··· Information given ···

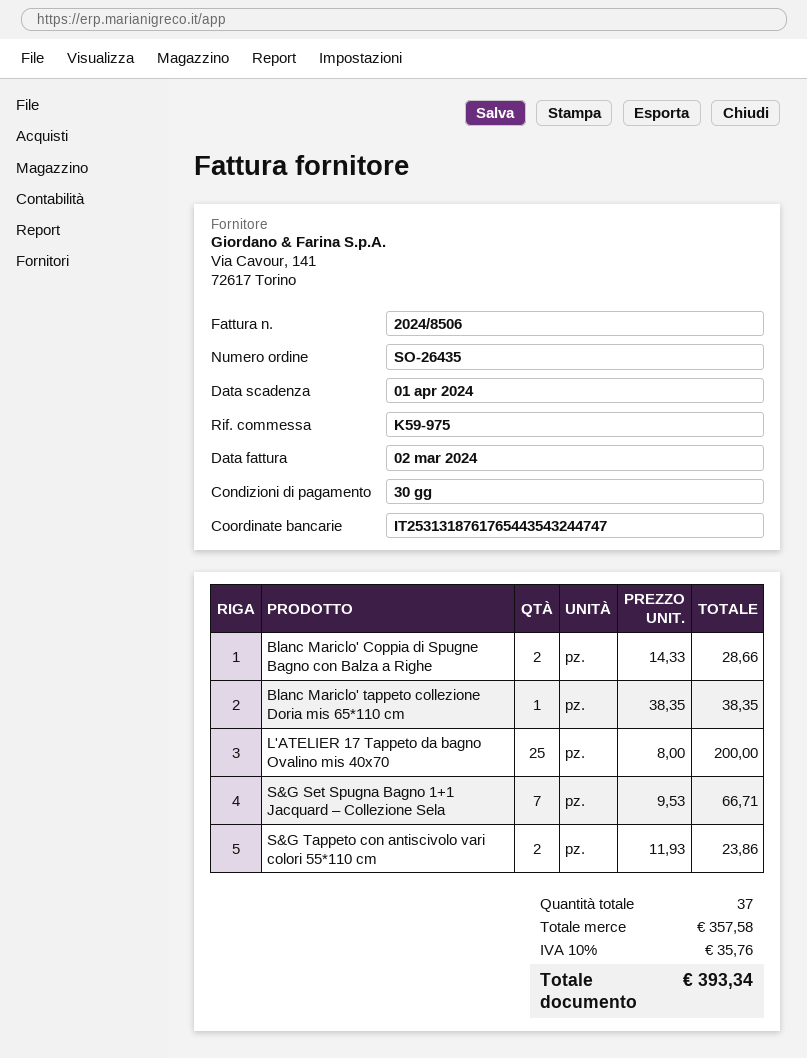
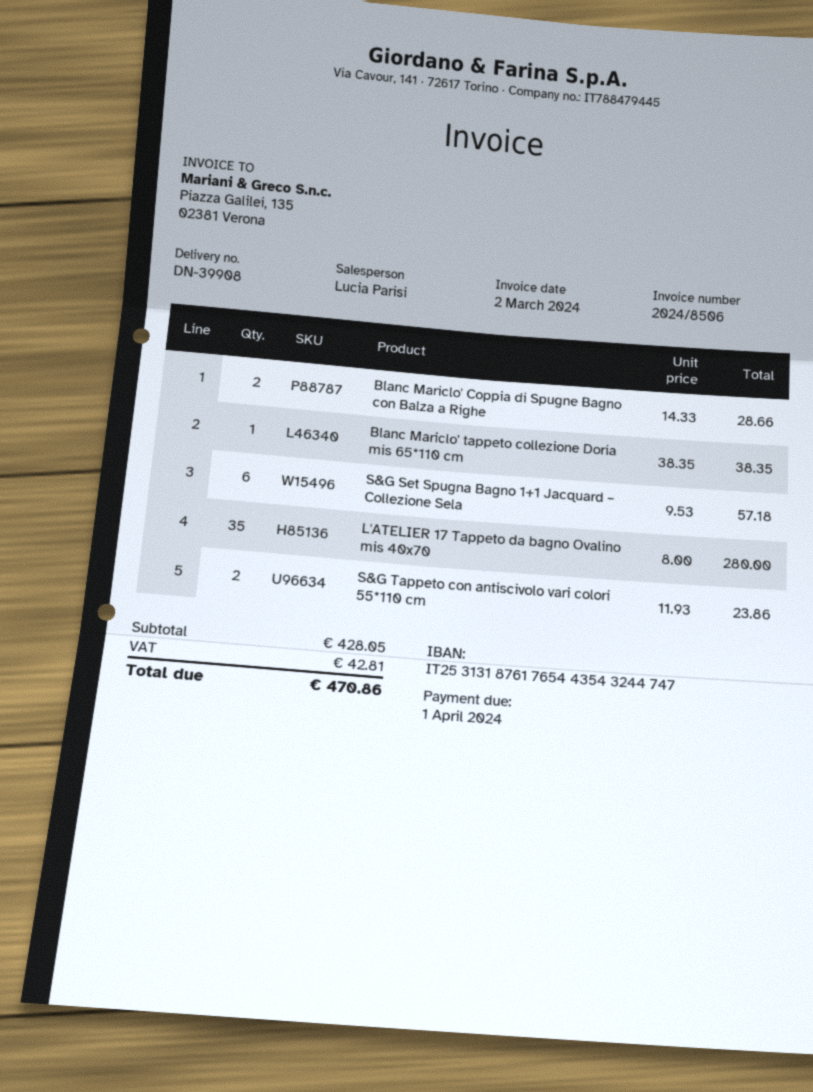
L'ATELIER 17 Tappeto da bagno Ovalino mis 40x70: 25 x 8.00 = 200.00 -> 35 x 8.00 = 280.00
S&G Set Spugna Bagno 1+1 Jacquard – Collezione Sela: 7 x 9.53 = 66.71 -> 6 x 9.53 = 57.18
subtotal: 357.58 -> 428.05
tax: 35.76 -> 42.81
total: 393.34 -> 470.86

···

Set down only the lines running from the line with "S&G Set Spugna" to the end of the entries above, both included, exactly as they stand.

S&G Set Spugna Bagno 1+1 Jacquard – Collezione Sela: 7 x 9.53 = 66.71 -> 6 x 9.53 = 57.18
subtotal: 357.58 -> 428.05
tax: 35.76 -> 42.81
total: 393.34 -> 470.86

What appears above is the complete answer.